#### WHAT IS REQUIRED:
Nothing but the lines from the one containing "[42,780,60,791] for -> [90,754,111,764] For" through the end of the data below may appear in the response, each one exact.

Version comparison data

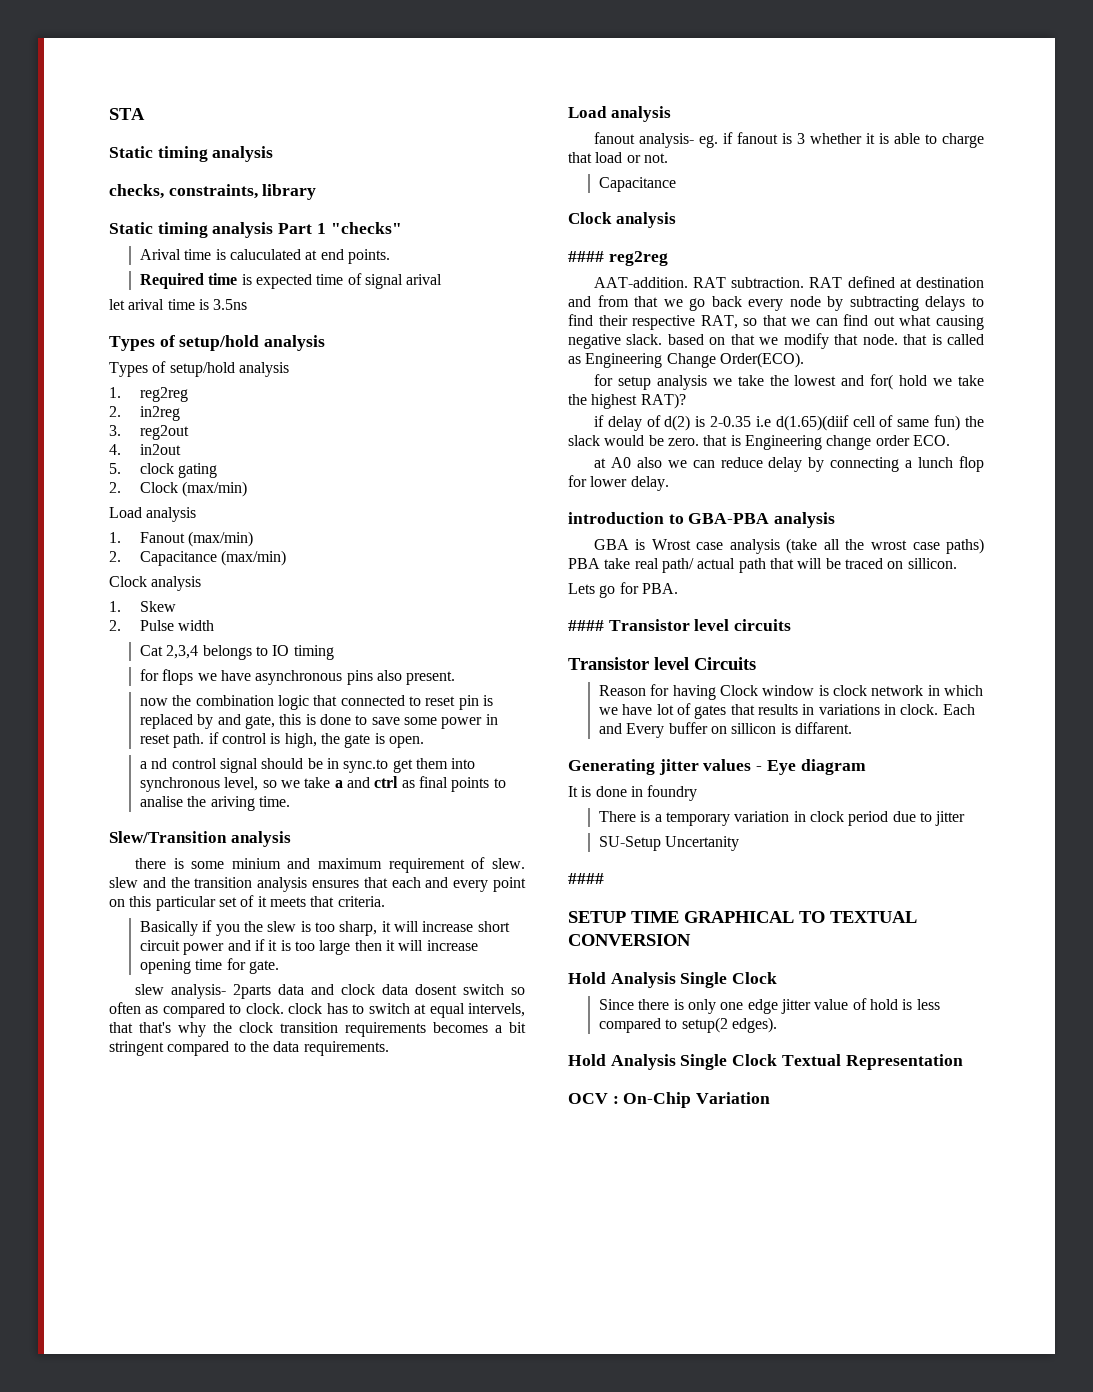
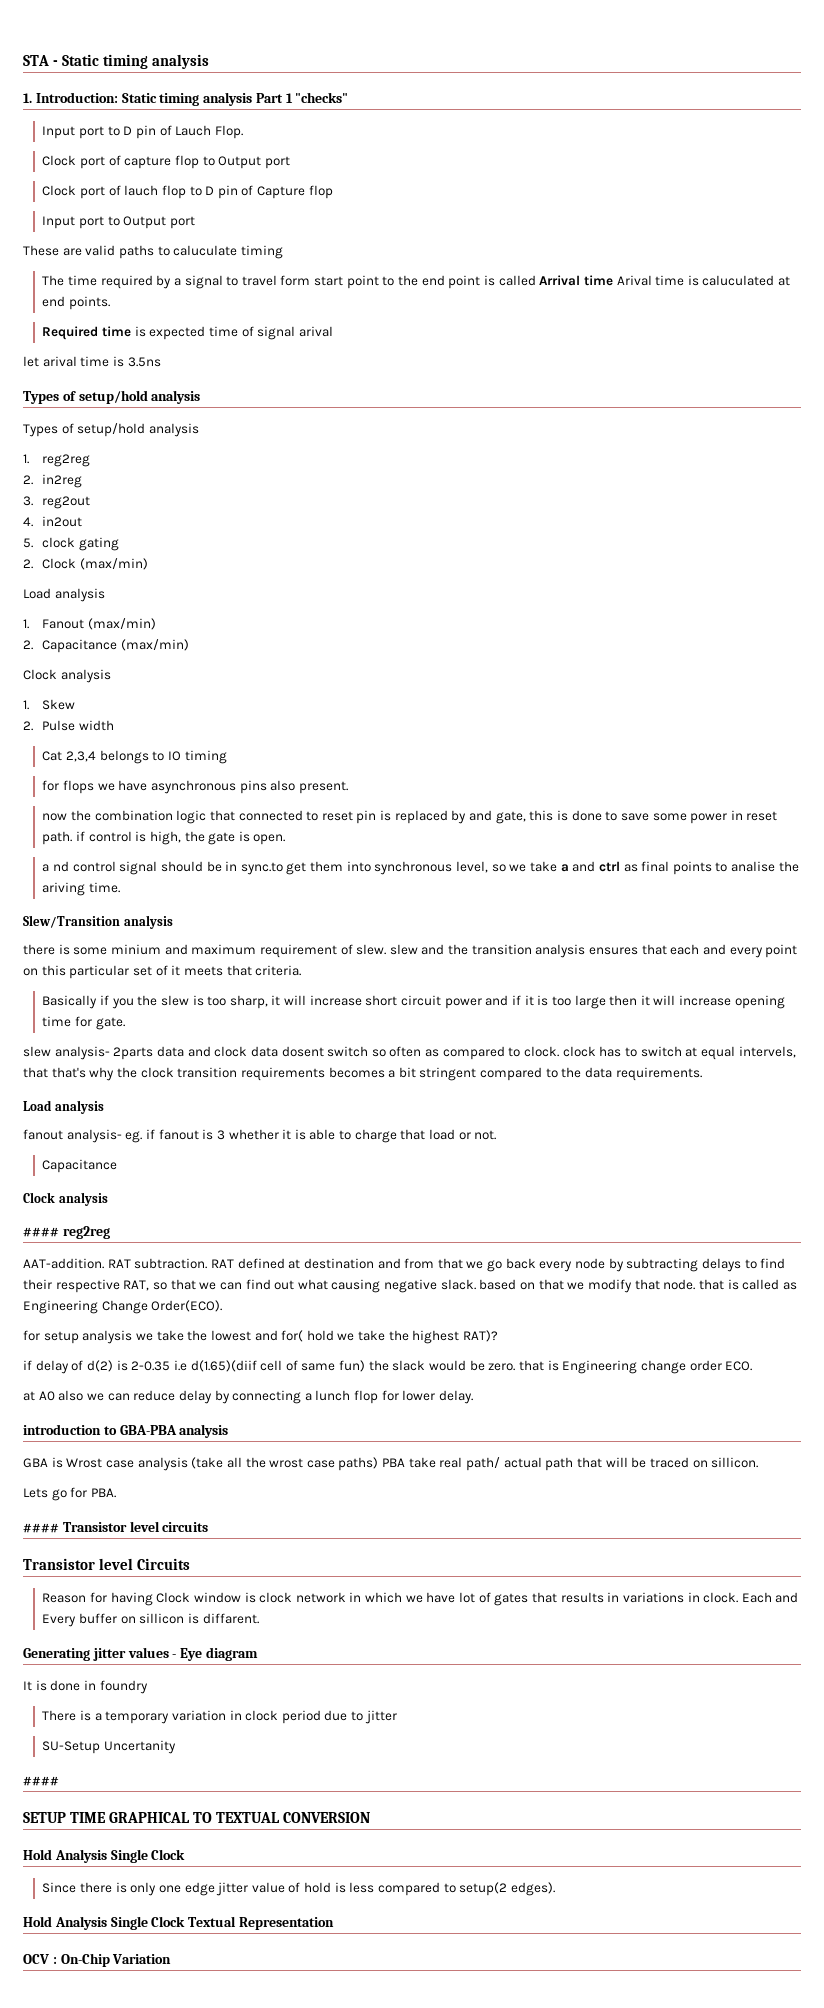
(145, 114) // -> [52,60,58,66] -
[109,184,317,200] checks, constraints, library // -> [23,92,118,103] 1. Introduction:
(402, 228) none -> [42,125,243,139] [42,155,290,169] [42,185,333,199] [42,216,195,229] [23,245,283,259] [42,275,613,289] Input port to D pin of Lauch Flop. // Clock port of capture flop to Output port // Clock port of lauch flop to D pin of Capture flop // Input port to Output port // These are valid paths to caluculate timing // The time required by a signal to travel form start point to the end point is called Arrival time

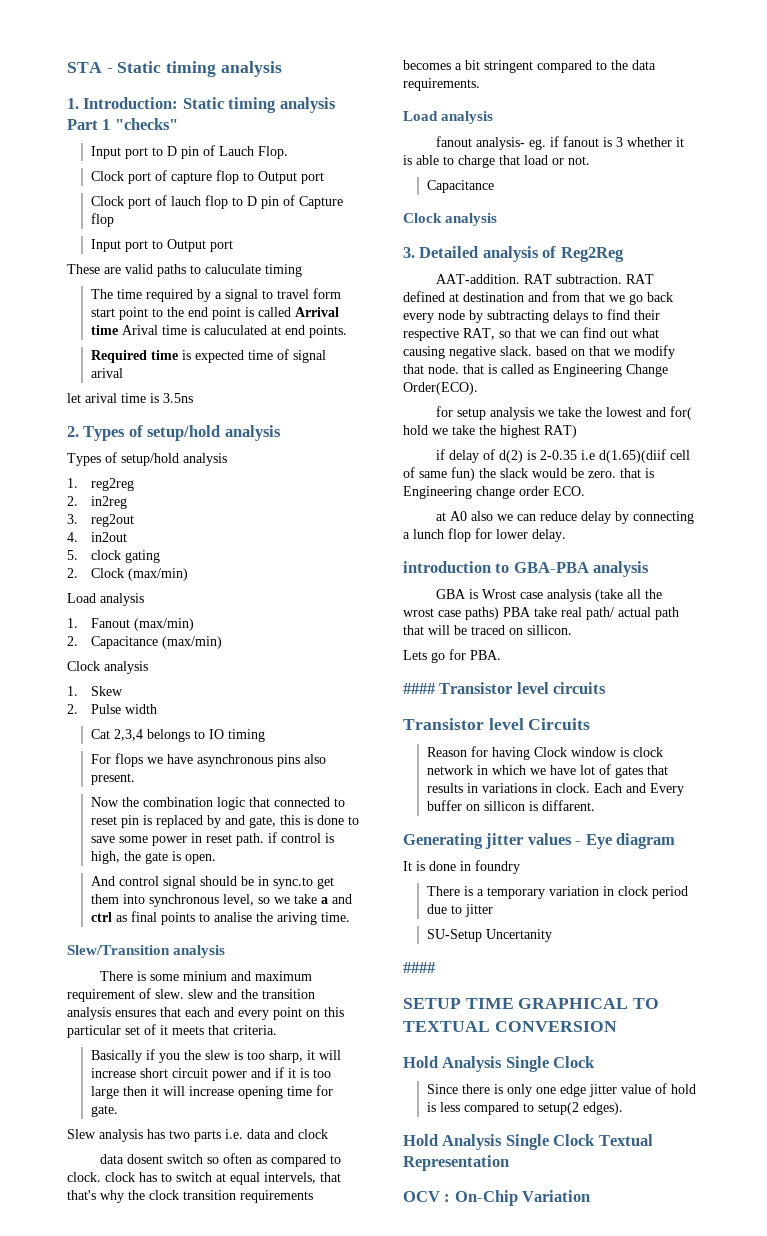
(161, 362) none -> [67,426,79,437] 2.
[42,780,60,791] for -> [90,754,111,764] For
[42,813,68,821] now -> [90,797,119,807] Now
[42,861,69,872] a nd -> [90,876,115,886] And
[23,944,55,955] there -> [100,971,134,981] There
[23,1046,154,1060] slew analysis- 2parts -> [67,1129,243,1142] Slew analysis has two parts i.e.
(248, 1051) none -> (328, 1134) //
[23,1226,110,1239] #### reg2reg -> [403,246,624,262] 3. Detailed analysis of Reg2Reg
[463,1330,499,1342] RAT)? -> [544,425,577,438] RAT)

#### EXERCISE OUTPUT:
[42,780,60,791] for -> [90,754,111,764] For
[42,813,68,821] now -> [90,797,119,807] Now
[42,861,69,872] a nd -> [90,876,115,886] And
[23,944,55,955] there -> [100,971,134,981] There
[23,1046,154,1060] slew analysis- 2parts -> [67,1129,243,1142] Slew analysis has two parts i.e.
(248, 1051) none -> (328, 1134) //
[23,1226,110,1239] #### reg2reg -> [403,246,624,262] 3. Detailed analysis of Reg2Reg
[463,1330,499,1342] RAT)? -> [544,425,577,438] RAT)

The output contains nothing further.